Code change snippets:
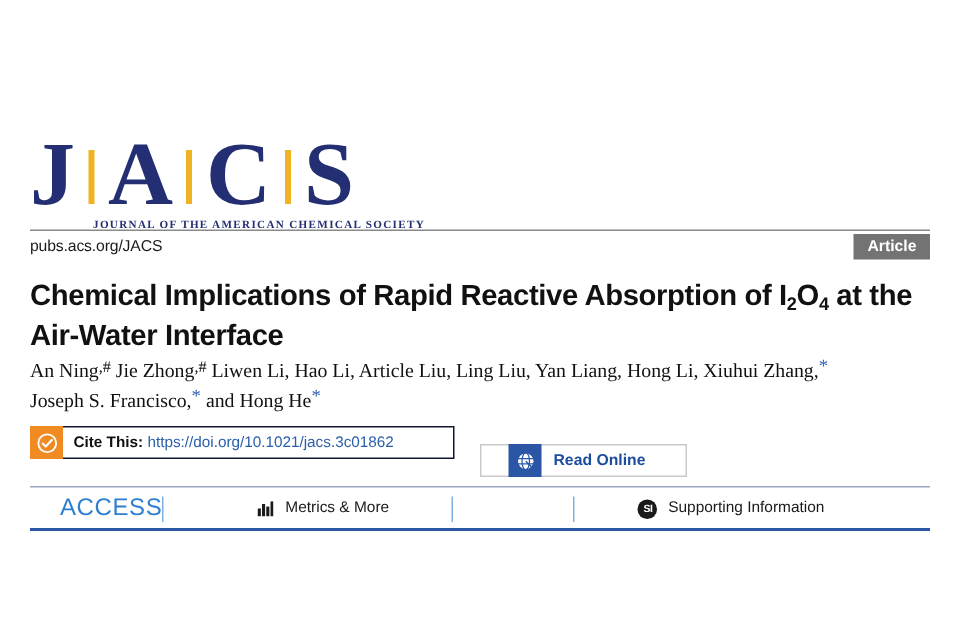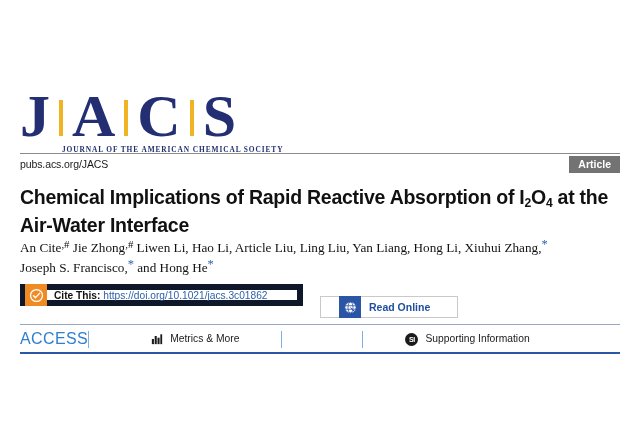--- a/index.html
+++ b/index.html
@@ -307,7 +307,7 @@
   <div class="title"><span>Chemical Implications of Rapid Reactive Absorption of I</span><sub>2</sub><span>O</span><sub>4</sub><span> at the Air-Water Interface</span></div>
 
   <div class="authors">
-    <span>An Cite</span><span class="hash">,#</span>
+    <span>An Ning</span><span class="hash">,#</span>
     <span>Jie Zhong</span><span class="hash">,#</span>
     <span>Liwen Li</span>,
     <span>Hao Li</span>,

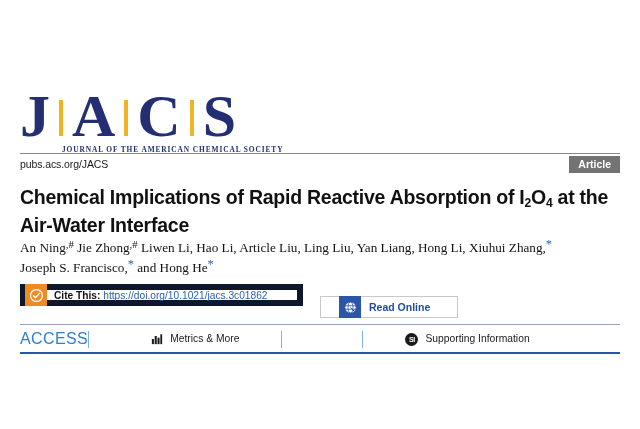--- a/index.html
+++ b/index.html
@@ -151,7 +151,7 @@
     top: 0;
     height: 22px;
     width: 283px;
-    border: 6px solid #0f172a;
+    border: 1px solid #0f172a;
     box-sizing: border-box;
     display: flex;
     align-items: center;

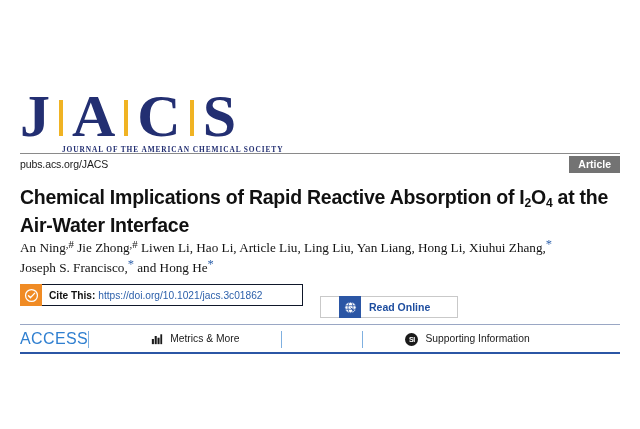--- a/index.html
+++ b/index.html
@@ -242,7 +242,7 @@
     color: #2f7fd0;
     letter-spacing: 0.4px;
     font-weight: 400;
-    margin-left: 0;
+    margin-left: 20px;
   }
   .vbar-tall {
     width: 1px;

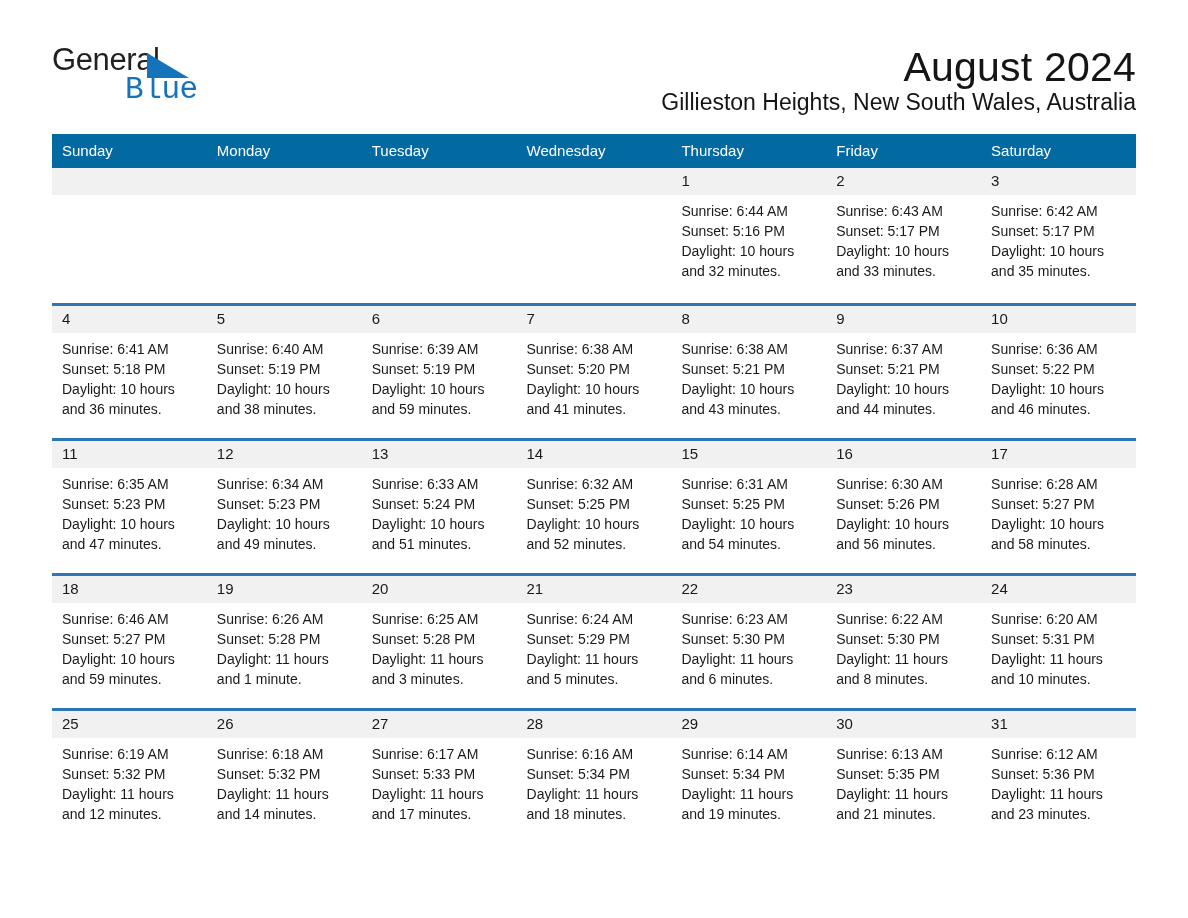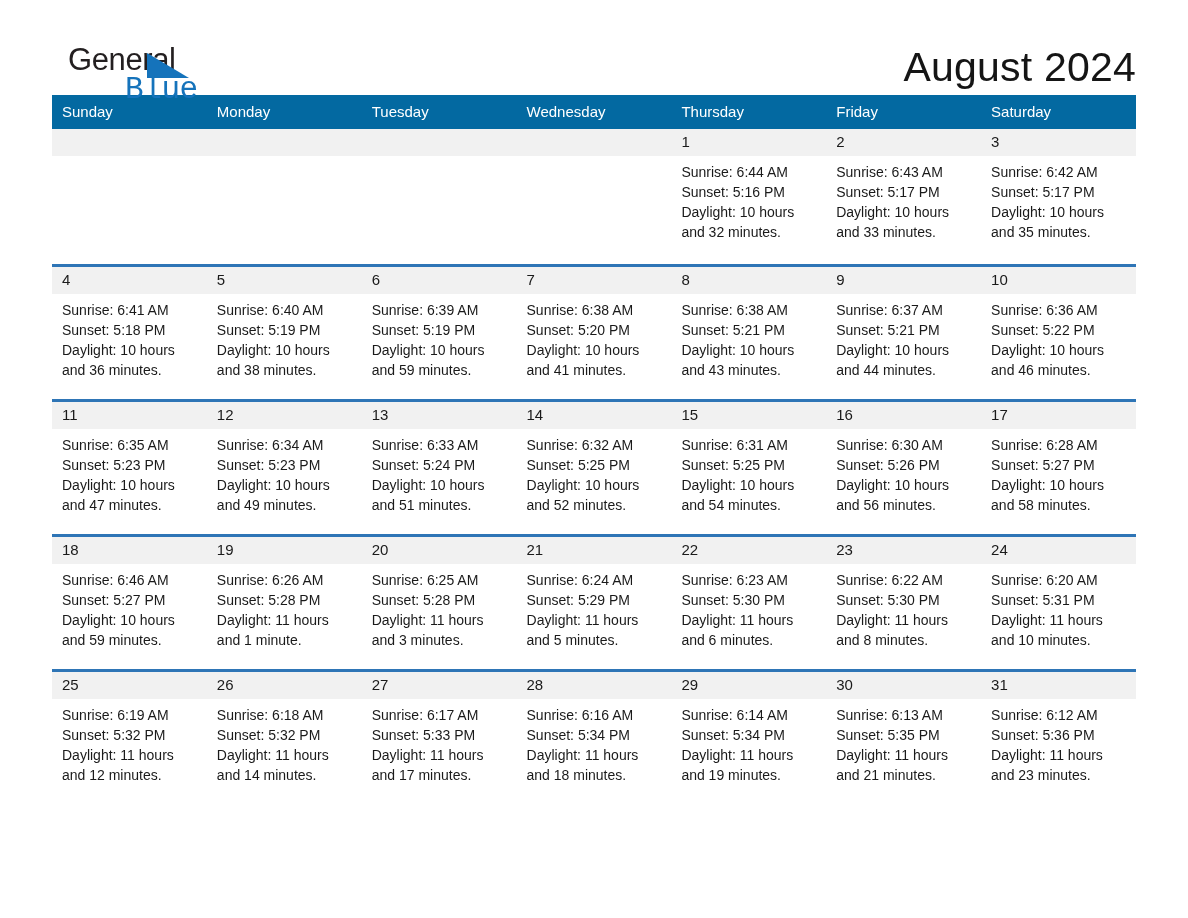--- a/index.html
+++ b/index.html
@@ -39,7 +39,7 @@
   }
   .logo-general {
     position: absolute;
-    left: 16px;
+    left: 0;
     top: 0;
     font-size: 31px;
     letter-spacing: -0.4px;

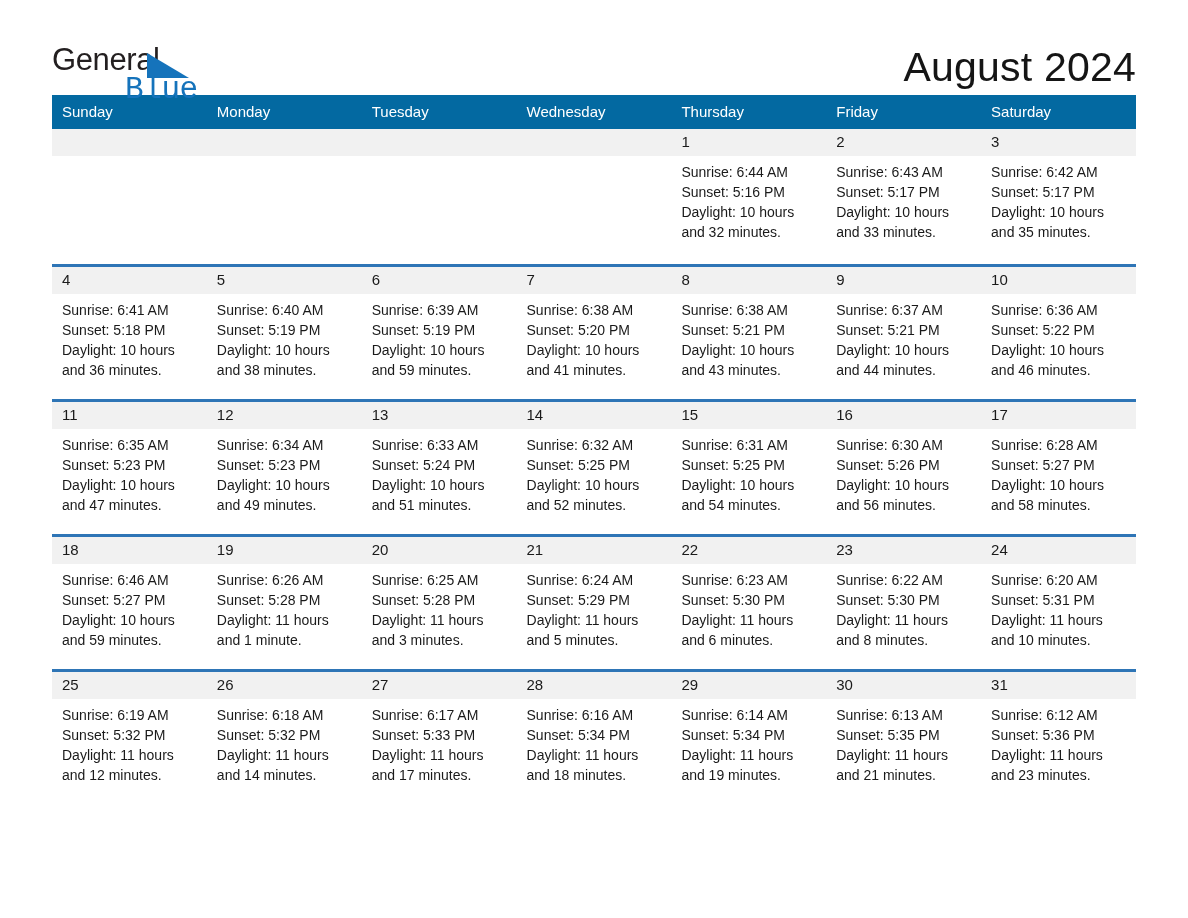--- a/index.html
+++ b/index.html
@@ -147,6 +147,7 @@
     </div>
   </div>
 
+  <div class="location">Gillieston Heights, New South Wales, Australia</div>
 
   <table class="calendar">
     <thead>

• _INSTRUCTIONS FOR THE TASK_:
Output only the lines running from the line with "height: 22px;" through the last line of the entries above, inclusive, with pictures excluded.

• _YOUR SOLUTION_:
     height: 22px;
     width: 283px;
-    border: 6px solid #0f172a;
+    border: 1px solid #0f172a;
     box-sizing: border-box;
     display: flex;
     align-items: center;

--- a/index.html
+++ b/index.html
@@ -242,7 +242,7 @@
     color: #2f7fd0;
     letter-spacing: 0.4px;
     font-weight: 400;
-    margin-left: 0;
+    margin-left: 20px;
   }
   .vbar-tall {
     width: 1px;

--- a/index.html
+++ b/index.html
@@ -39,7 +39,7 @@
   }
   .logo-general {
     position: absolute;
-    left: 16px;
+    left: 0;
     top: 0;
     font-size: 31px;
     letter-spacing: -0.4px;

--- a/index.html
+++ b/index.html
@@ -147,6 +147,7 @@
     </div>
   </div>
 
+  <div class="location">Gillieston Heights, New South Wales, Australia</div>
 
   <table class="calendar">
     <thead>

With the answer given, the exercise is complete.